Few-shot Unified Question Answering: Tuning Models or Prompts?
Bansal, Srijan, Yavuz, Semih, Pang, Bo, Bhat, Meghana, Zhou, Yingbo
Question-answering (QA) tasks often investigate specific question types, knowledge domains, or reasoning skills, leading to specialized models catering to specific categories of QA tasks. While recent research has explored the idea of unified QA models, such models are usually explored for high-resource scenarios and require re-training to extend their capabilities. To overcome these drawbacks, the paper explores the potential of two paradigms of tuning, model, and prompts, for unified QA under a low-resource setting. The paper provides an exhaustive analysis of their applicability using 16 QA datasets, revealing that prompt tuning can perform as well as model tuning in a few-shot setting with a good initialization.
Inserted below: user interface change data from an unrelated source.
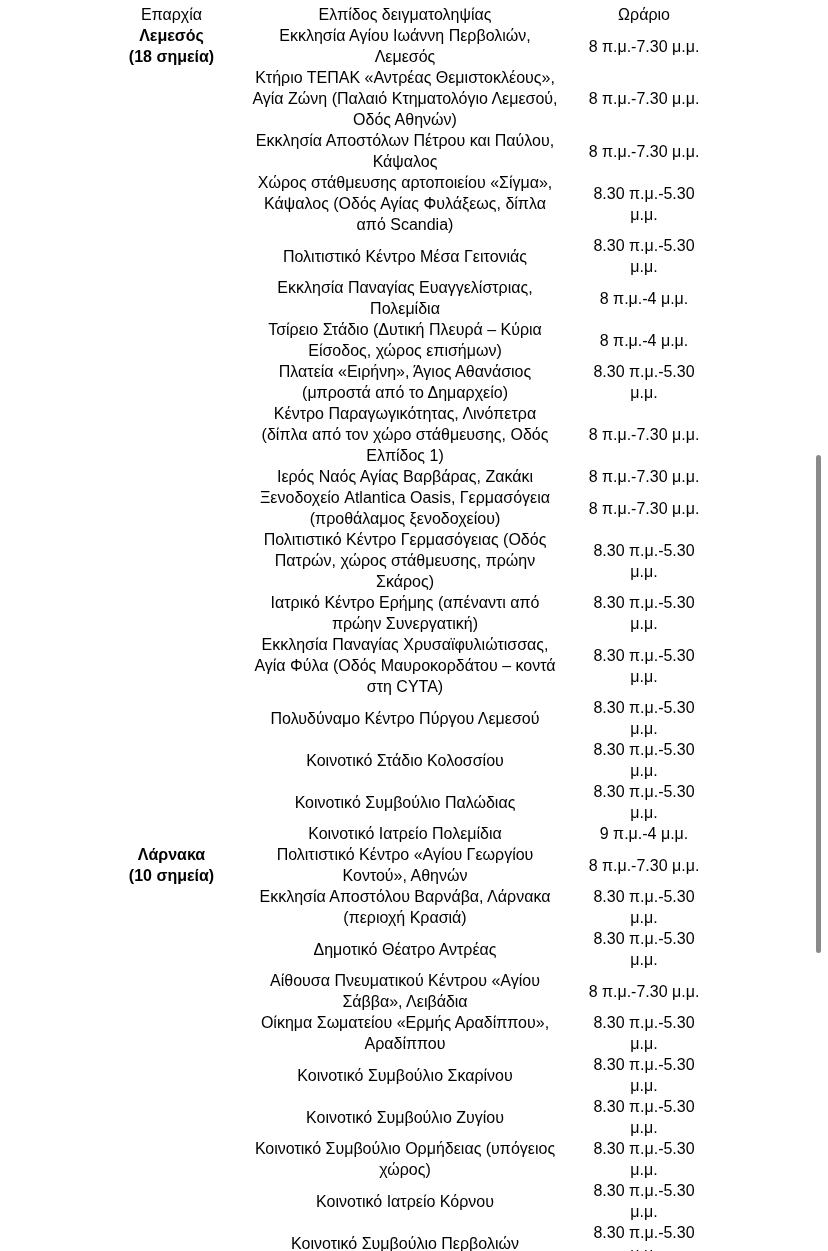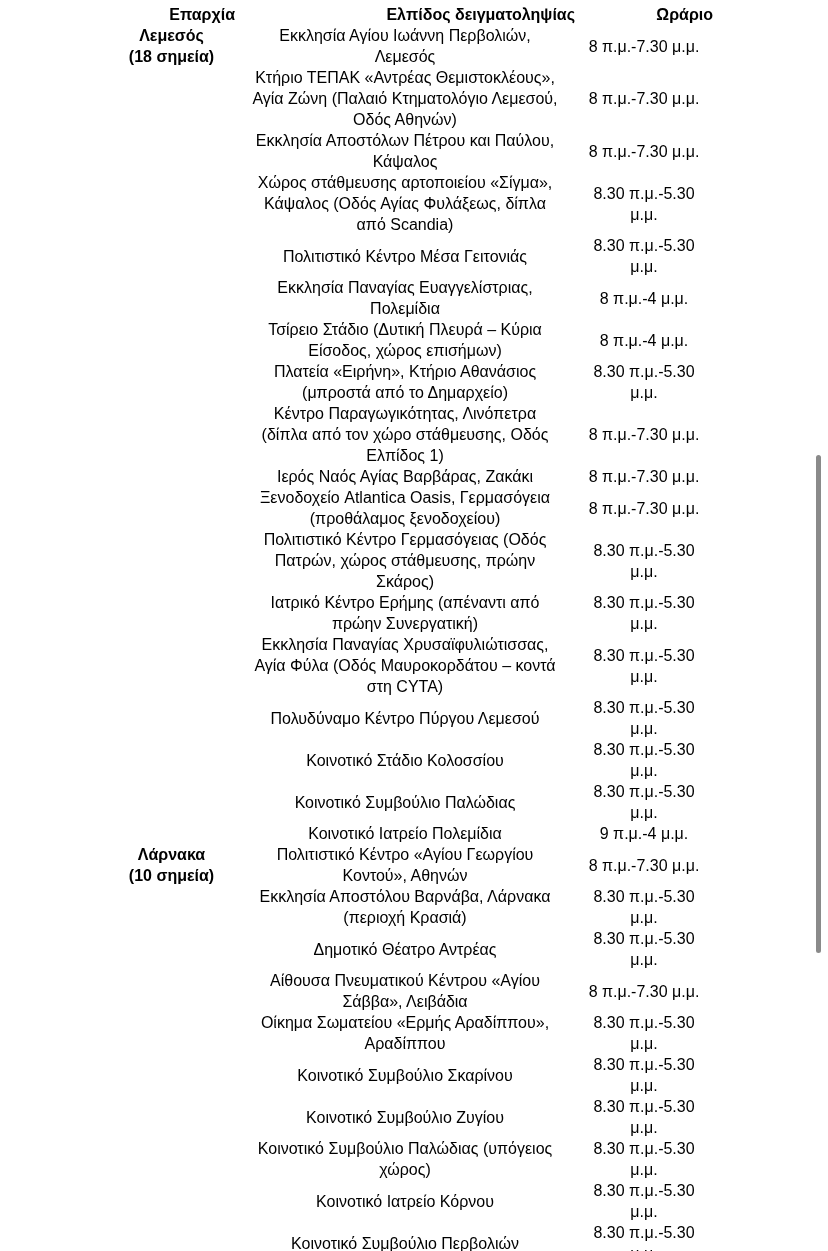--- a/index.html
+++ b/index.html
@@ -35,9 +35,8 @@
     font-weight: 400;
   }
   th {
-    font-weight: 700;
+    font-weight: 400;
     white-space: nowrap;
-    text-align: right;
   }
   td.location-cell, td.hours-cell {
     white-space: pre-line;

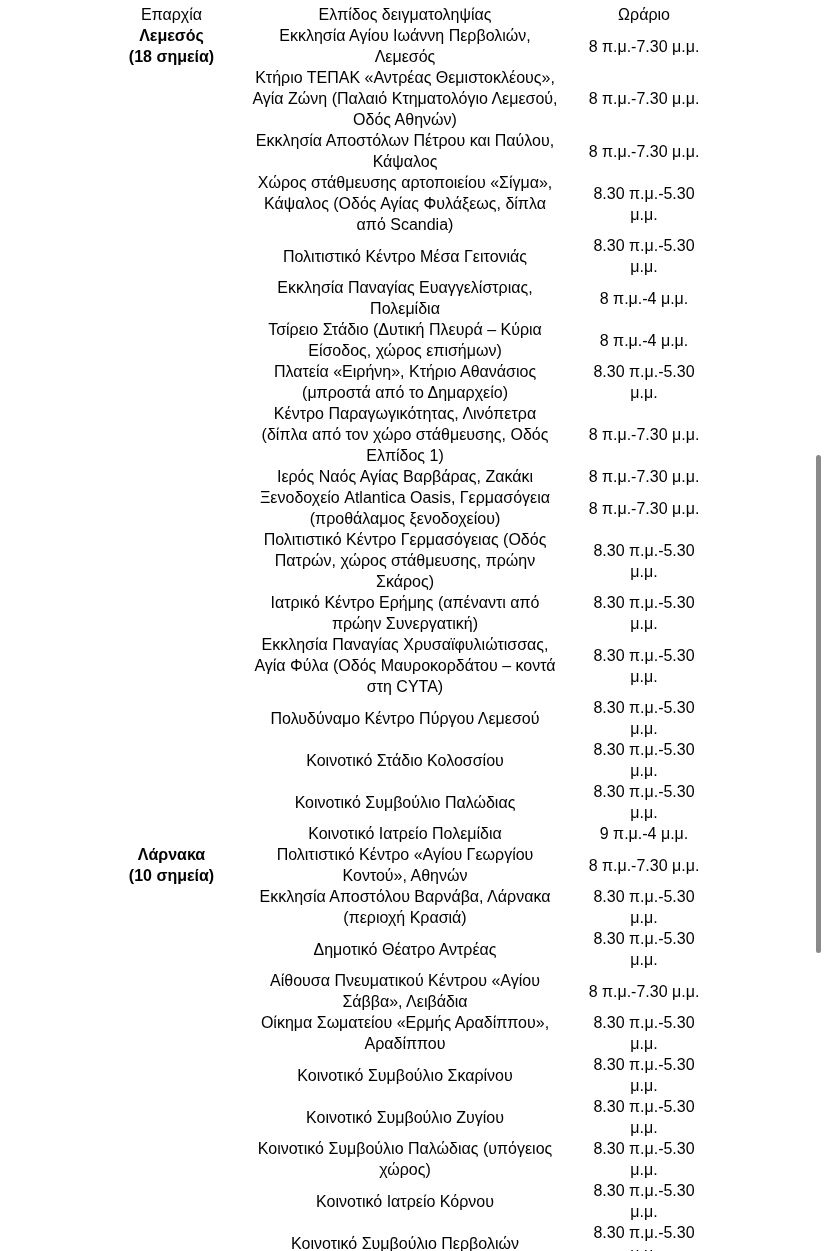--- a/index.html
+++ b/index.html
@@ -115,7 +115,7 @@
           <td class="hours-cell">8 π.μ.-4 μ.μ.</td>
         </tr>
         <tr>
-          <td class="location-cell">Πλατεία «Ειρήνη», Κτήριο Αθανάσιος
+          <td class="location-cell">Πλατεία «Ειρήνη», Άγιος Αθανάσιος
 (μπροστά από το Δημαρχείο)</td>
           <td class="hours-cell">8.30 π.μ.-5.30
 μ.μ.</td>

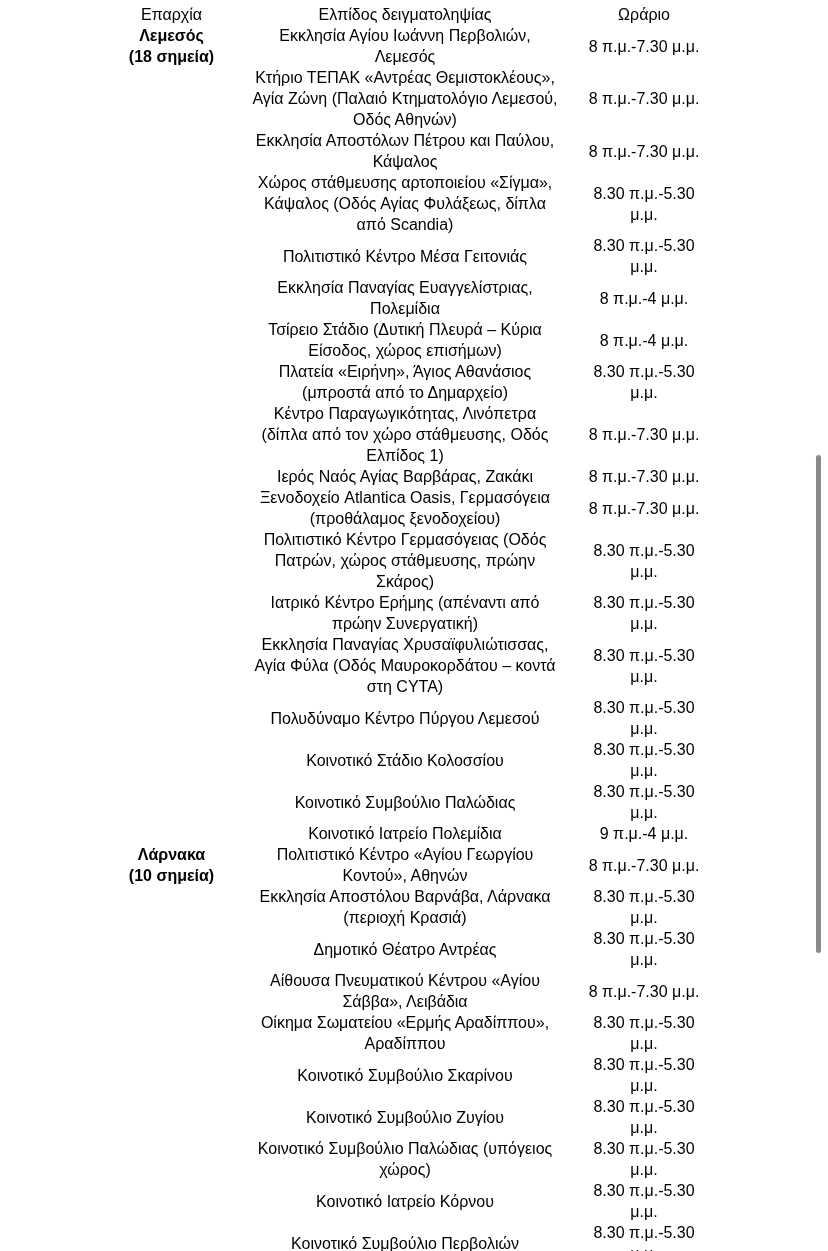--- a/index.html
+++ b/index.html
@@ -216,7 +216,7 @@
 μ.μ.</td>
         </tr>
         <tr>
-          <td class="location-cell">Κοινοτικό Συμβούλιο Παλώδιας (υπόγειος
+          <td class="location-cell">Κοινοτικό Συμβούλιο Ορμήδειας (υπόγειος
 χώρος)</td>
           <td class="hours-cell">8.30 π.μ.-5.30
 μ.μ.</td>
The study also shows that parameter-sharing results in superior few-shot performance, simple knowledge transfer techniques for prompt initialization can be effective, and prompt tuning achieves a significant performance boost from pre-training in a low-resource regime. The research offers insights into the advantages and limitations of prompt tuning for unified QA in a few-shot setting, contributing to the development of effective and efficient systems in low-resource scenarios.
AugTriever: Unsupervised Dense Retrieval by Scalable Data Augmentation
Meng, Rui, Liu, Ye, Yavuz, Semih, Agarwal, Divyansh, Tu, Lifu, Yu, Ning, Zhang, Jianguo, Bhat, Meghana, Zhou, Yingbo
Dense retrievers have made significant strides in text retrieval and open-domain question answering, even though most achievements were made possible only with large amounts of human supervision. In this work, we aim to develop unsupervised methods by proposing two methods that create pseudo query-document pairs and train dense retrieval models in an annotation-free and scalable manner: query extraction and transferred query generation. The former method produces pseudo queries by selecting salient spans from the original document. The latter utilizes generation models trained for other NLP tasks (e.g., summarization) to produce pseudo queries. Extensive experiments show that models trained with the proposed augmentation methods can perform comparably well (or better) to multiple strong baselines. Combining those strategies leads to further improvements, achieving the state-of-the-art performance of unsupervised dense retrieval on both BEIR and ODQA datasets.